Kader Attia peut ainsi comparer les masques africains abîmés aux « Gueules cassées » de la 1ʳᵉ guerre mondiale ou rapprocher les décapitations de Daesh à l’orientalisme du peintre français Gerome, indiquant ainsi que les horreurs de Daesh seraient la conséquence du colonialisme, sans attirer la moindre contradiction : son ressenti ne se discute pas.
A l’autre extrémité, Renaud Camus félicite « les abolitionnistes culturels qui nous auront sortis de cette ridicule parenthèse anti-raciste et pseudoscientifique selon laquelle les races n’existaient pas ».
Le régime identitaire est, par ailleurs, asymétrique. Un personnage noir ne peut être représenté par un personnage blanc, mais l’inverse est tout à fait recommandé.

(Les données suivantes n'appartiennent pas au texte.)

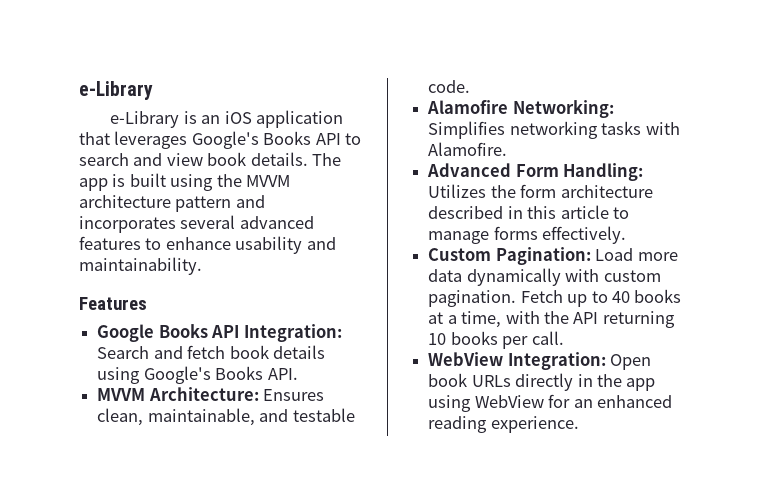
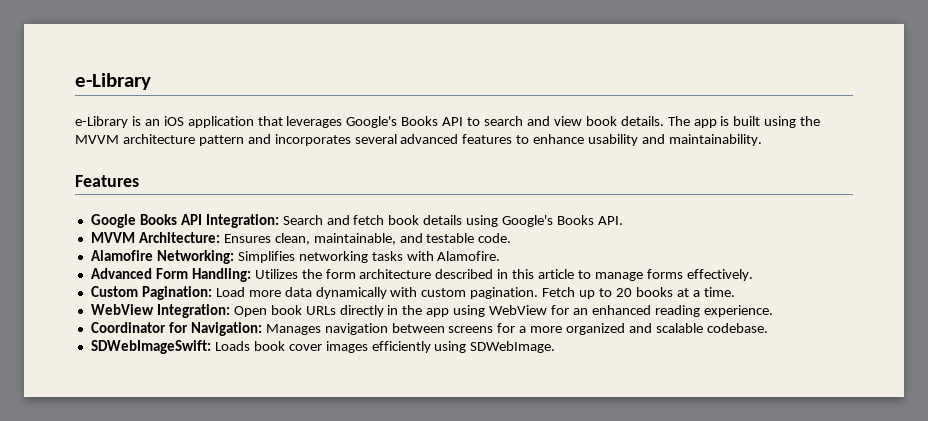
- Fetch up to 40 books at a time, with the API returning 10 books per call.
+ Fetch up to 20 books at a time.
+ Coordinator for Navigation: Manages navigation between screens for a more organized and scalable codebase.
+ SDWebImageSwift: Loads book cover images efficiently using SDWebImage.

Dans ce grand chaos, dans cette confusion généralisée où le fantasme est substitué au réel, où l’ostentation est de rigueur, les disparités sont gommées et on peut même affirmer qu’il s’agit d’un « identitarisme sans identité ». Il n’y a plus de représentations, mais des visuels, il n’y a plus d’intériorités, mais une esthétique du panel, de l’échantillon, de l’insignifiance.
Pour conclure Isabelle BARBERIS pense que le seul moyen non pas de de sortir de l’ornière des identitarismes, mais de leur résister, de tenir, de nous préserver, ne peut consister qu’à dévoiler le grotesque, la folie, la dérision du régime identitaire, bref qu’à en rire. Un rire énorme, un rire Gargantuesque pour nous mettre à l’abri des contagions et respecter nos valeurs !
Il y a beaucoup plus dans cet essai, et notamment beaucoup d’exemples à l’appui du raisonnement et mon analyse reste schématique, grossière, destinée à la synthèse et donc forcément empreinte de trahisons ! L’écriture d’Isabelle BARBERIS est toujours très riche, mais surtout extrêmement complexe, universitaire, exigeante.
Mais je suis fan parce que justement, rien n’est laissé à la facilité et à la paresse intellectuelle.